Long-Predicted Surge in Healthcare Demand has Begun
At the beginning of Q3 2014, a remarkable change began in healthcare, a change many of us had been predicting, but its suddenness was still surprising. After a long period of tepid demand for contingent healthcare workers, orders for nurses — the largest segment of the workforce — abruptly surged upward, and within two months, surpassed pre-recession levels.
There was no single precipitating event; it wasn't a fluke. Demand surged in nearly all specialty areas and geographic regions. Healthcare providers we hadn't heard from in years were on the phone saying they needed nurses. And as weeks passed, the surge has continued. Currently, demand for healthcare professionals is more than double the rate at the beginning of the year and has surpassed pre-recession levels.
Against the backdrop of this upsurge in healthcare demand, the Third Annual Healthcare Workforce Summit was held in Washington D.C. in November. Consistent themes of these summits have been the progress and challenges of improving quality and coverage in patient care while containing costs during these times of transformation. But this year, a new focus will be the surge in demand for healthcare workers and how to cope with it. Another important topic will be the rise in new and emerging healthcare professional roles.
This is an important juncture for the healthcare industry — and the national economy. The healthcare workforce and staffing solutions industry is the canary in the coal mine for the rest of the healthcare industry. And the healthcare industry is one of the largest employment sectors in the country — currently numbering nearly 15 million doctors, nurses, allied healthcare professionals and nonclinical workers. When hospitals and healthcare systems need workers, they first come to workforce solutions and staffing companies like AMN Healthcare. Rising demand for healthcare services, and therefore for healthcare workers, will spread throughout the industry.

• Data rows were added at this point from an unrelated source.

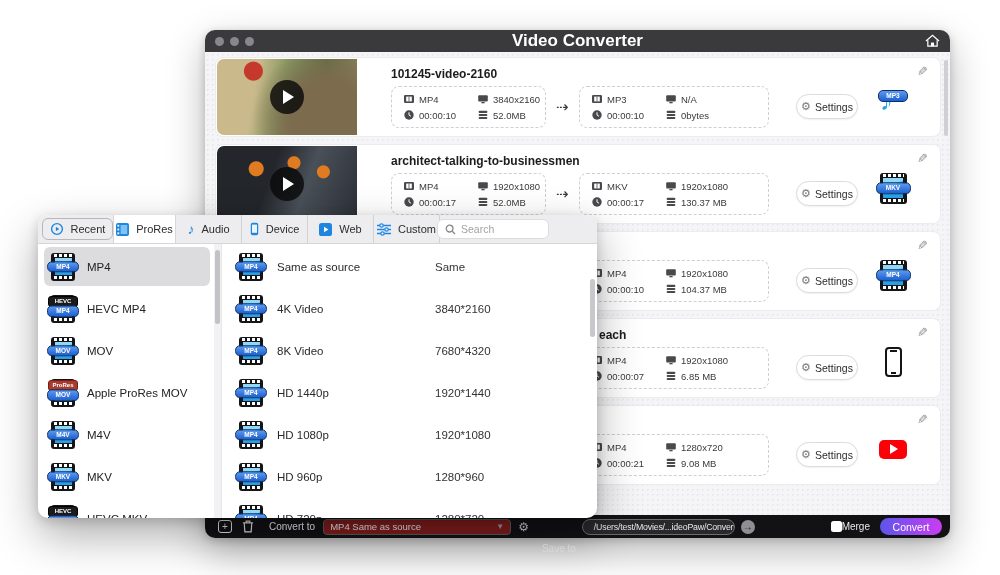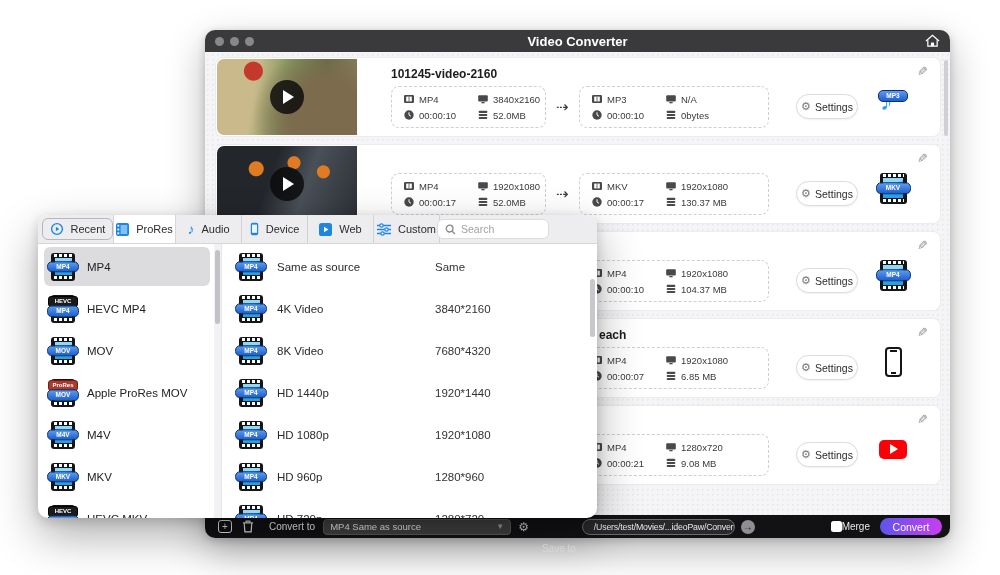--- a/index.html
+++ b/index.html
@@ -13,7 +13,7 @@
     display:flex; align-items:center; }
   .lights { display:flex; gap:6px; margin-left:10px; }
   .light { width:9px; height:9px; border-radius:50%; background:#87878c; }
-  .wtitle { position:absolute; left:0; right:0; text-align:center; color:#fff; font-size:13px; font-weight:bold; }
+  .wtitle { position:absolute; left:0; right:0; text-align:center; color:#fff; font-size:17px; font-weight:bold; }
   .homebtn { position:absolute; right:9px; top:3px; width:18px; height:16px; display:flex; align-items:center; justify-content:center; }
 
   .content { position:absolute; left:0; top:22px; right:0; bottom:23px;

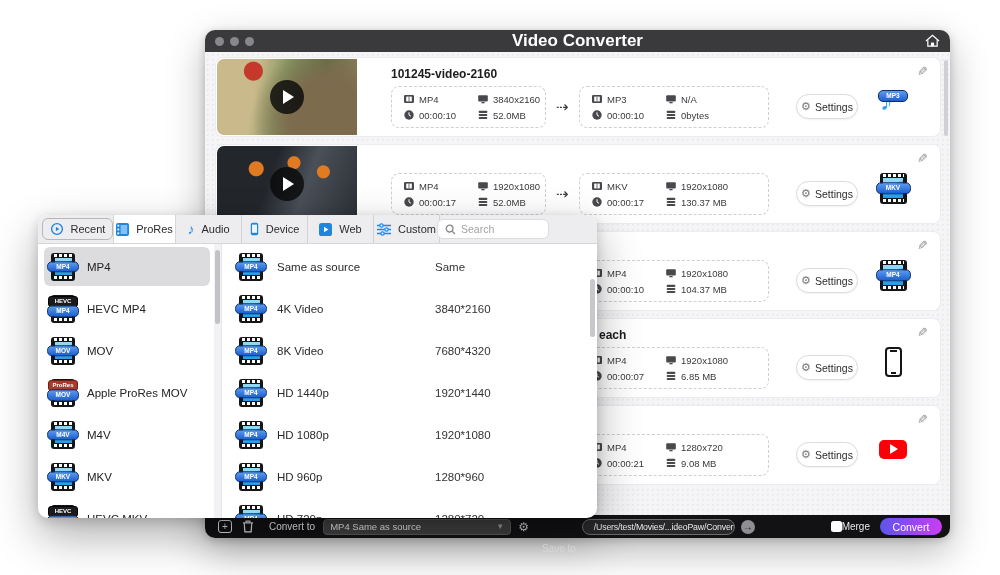--- a/index.html
+++ b/index.html
@@ -249,6 +249,7 @@
               <div class="ptri"></div>
             </div>
         </div>
+        <div class="rtitle">architect-talking-to-businessmen</div>
         <div class="infobox src">
           <div class="ii">
             <svg width="10" height="10" viewBox="0 0 10 10" fill="#49494d">

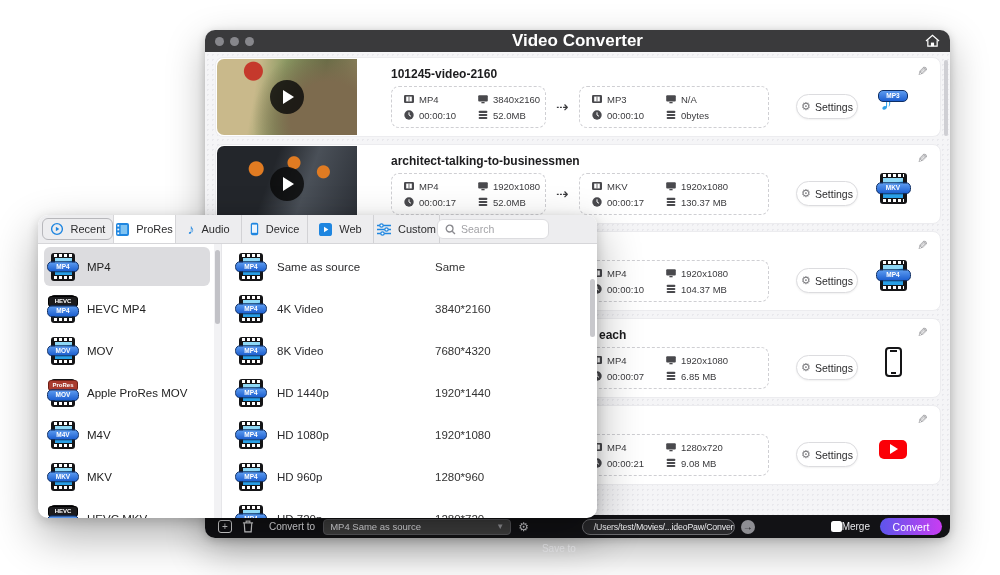--- a/index.html
+++ b/index.html
@@ -86,7 +86,7 @@
     display:flex; align-items:center; justify-content:center; color:#dededf; font-size:10px; line-height:1; }
   .trash { margin-left:10px; display:flex; }
   .barlabel { margin-left:15px; white-space:nowrap; }
-  .dropdown { margin-left:8px; width:188px; height:16px; background:#404040; border:1px solid #58585c; border-radius:4px;
+  .dropdown { margin-left:8px; width:188px; height:16px; background:#7f1d1d; border:1px solid #58585c; border-radius:4px;
     display:flex; align-items:center; justify-content:space-between; padding:0 6px; font-size:9.5px; color:#e4e4e7; }
   .caret { color:#9a9a9e; font-size:8px; }
   .bargear { margin-left:7px; color:#c9c9cc; font-size:12px; }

What's causing the surge? It's a confluence of legislative, regulatory, demographic and marketplace forces that we've been predicting will intensify healthcare demand:
- The ACA is expanding health insurance to millions of new consumers, and they're starting to use their coverage
- An improving economy means consumers have more money to spend on healthcare
- Our nation's population is aging, and older people utilize healthcare services three times more than younger people. Plus, they have more chronic conditions, which require different and longer-term treatments compared to acute conditions
- Shortages of many physicians and clinicians are already a problem and expected to get worse
- Market, legislative and regulatory pressures are pushing providers to contain costs while improving quality and expanding the reach of healthcare
- These pressures are resulting in trends toward new team-based patient care models, value-based reimbursements, greater utilization of outpatient care and improving patient satisfaction, each of which also significantly impacts healthcare
Many of these and other pressures not only are increasing the need for more healthcare workers to cover growing demand for care, but they also are increasing the need for new and emerging types of workers
For example, the increase in chronic conditions among older people and the push to reduce readmissions and improve patient satisfaction require greater care coordination between patient and provider. In fact, the clinical position of care coordinator, which was relatively unknown a few years ago, is today in rising demand.

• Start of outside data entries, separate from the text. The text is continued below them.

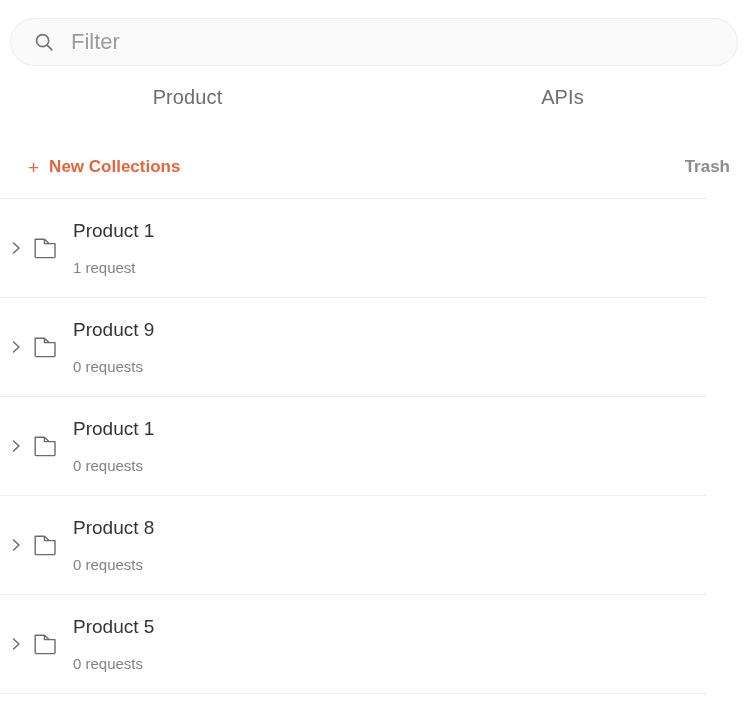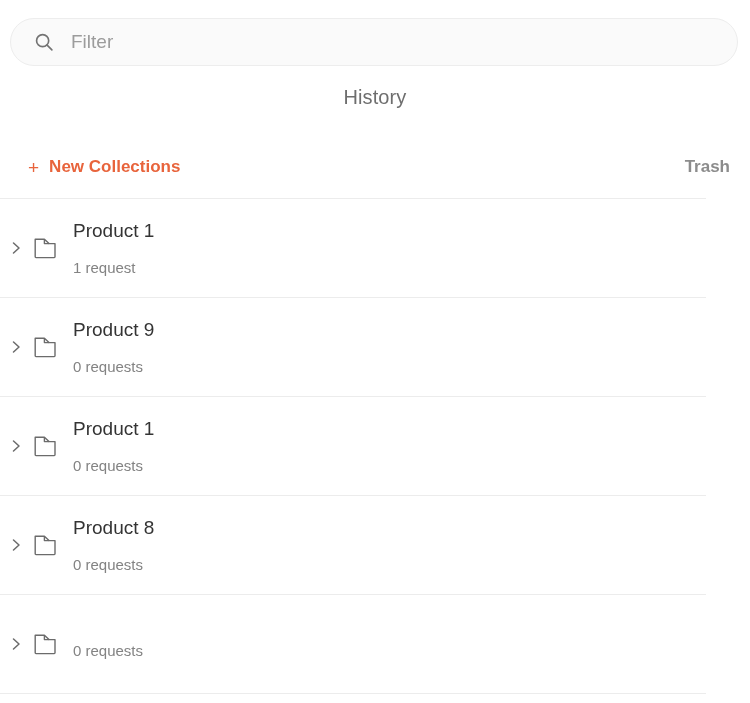--- a/index.html
+++ b/index.html
@@ -44,7 +44,7 @@
     outline: 0;
     background: transparent;
     font-family: inherit;
-    font-size: 19px;
+    font-size: 22px;
     color: #3a3a3a;
     width: 620px;
     padding: 0;

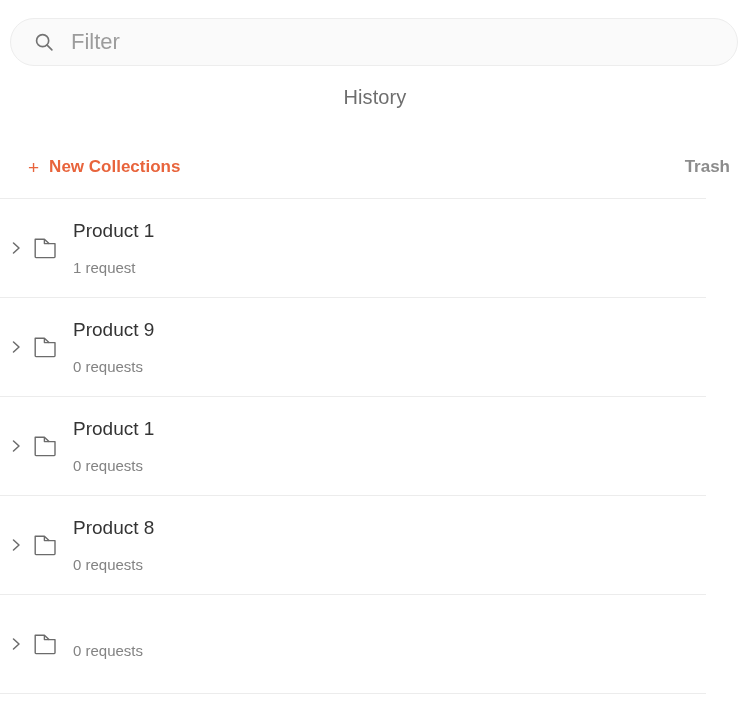--- a/index.html
+++ b/index.html
@@ -191,7 +191,7 @@
 
 <div class="tabs">
   <div class="tab">
-    <span>History</span>
+    <span>Product</span>
 
   </div>
 </div>

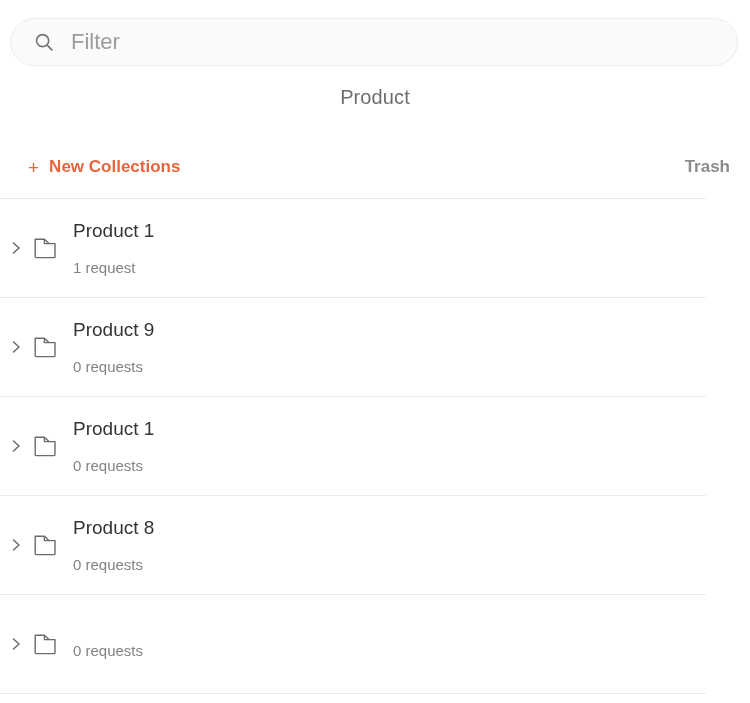--- a/index.html
+++ b/index.html
@@ -194,6 +194,10 @@
     <span>Product</span>
 
   </div>
+  <div class="tab">
+    <span>APIs</span>
+
+  </div>
 </div>
 
 <div class="action-row">

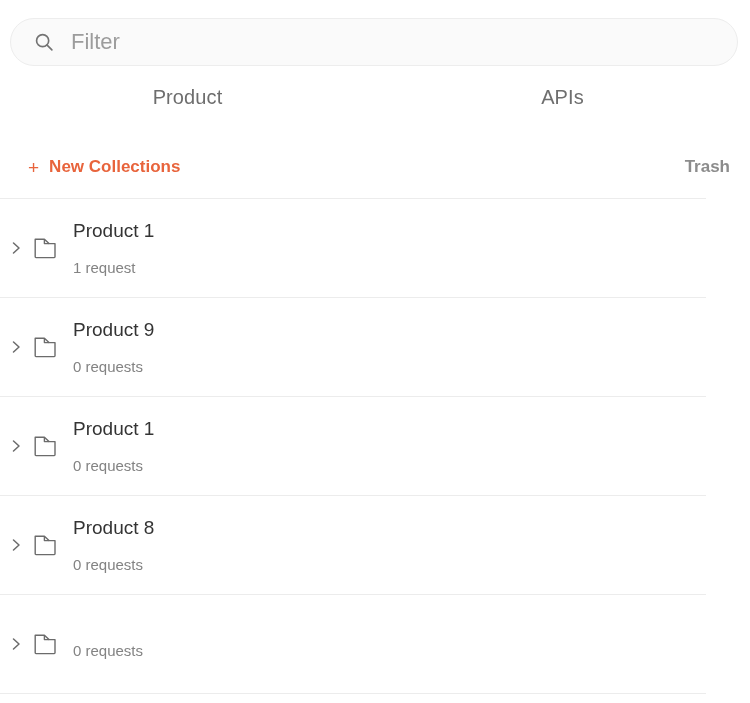--- a/index.html
+++ b/index.html
@@ -275,6 +275,7 @@
       <path d="M12.4 4.2 v4.4 h4.6"></path>
     </svg>
     <div class="row-text">
+      <div class="row-title">Product 5</div>
       <div class="row-sub">0 requests</div>
     </div>
   </div>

The trend toward outpatient care requires more home health workers. Coders are in great need for the change to ICD-10 (and don't forget that there will be an ICD-11 and beyond); they're necessary so providers can get all the reimbursement they are due. New healthcare technologies means new skilled employees needed to utilize them. One of the fastest growing jobs in the country is for sonographers, as new ultrasound devices are developed for an ever-widening range of diagnostics. And telehealth is growing rapidly, so doctors and advance practice clinicians who are trained in telehealth are in greater demand.
The rising demand for patient care workers in general and for new and emerging roles in particular has made healthcare the most dynamic employment sector in the country. We expect that this dynamism will continue for the foreseeable future. None of the forces pushing up demand are expected to abate. Quite the contrary, impacts such as workforce retirements, an aging populace and insurance coverage will expand. High demand for the healthcare workforce could become a fixture in the national healthcare industry.
This reality will soon be a recognized fact throughout our industry. And strategic workforce planning will become a fundamental requirement.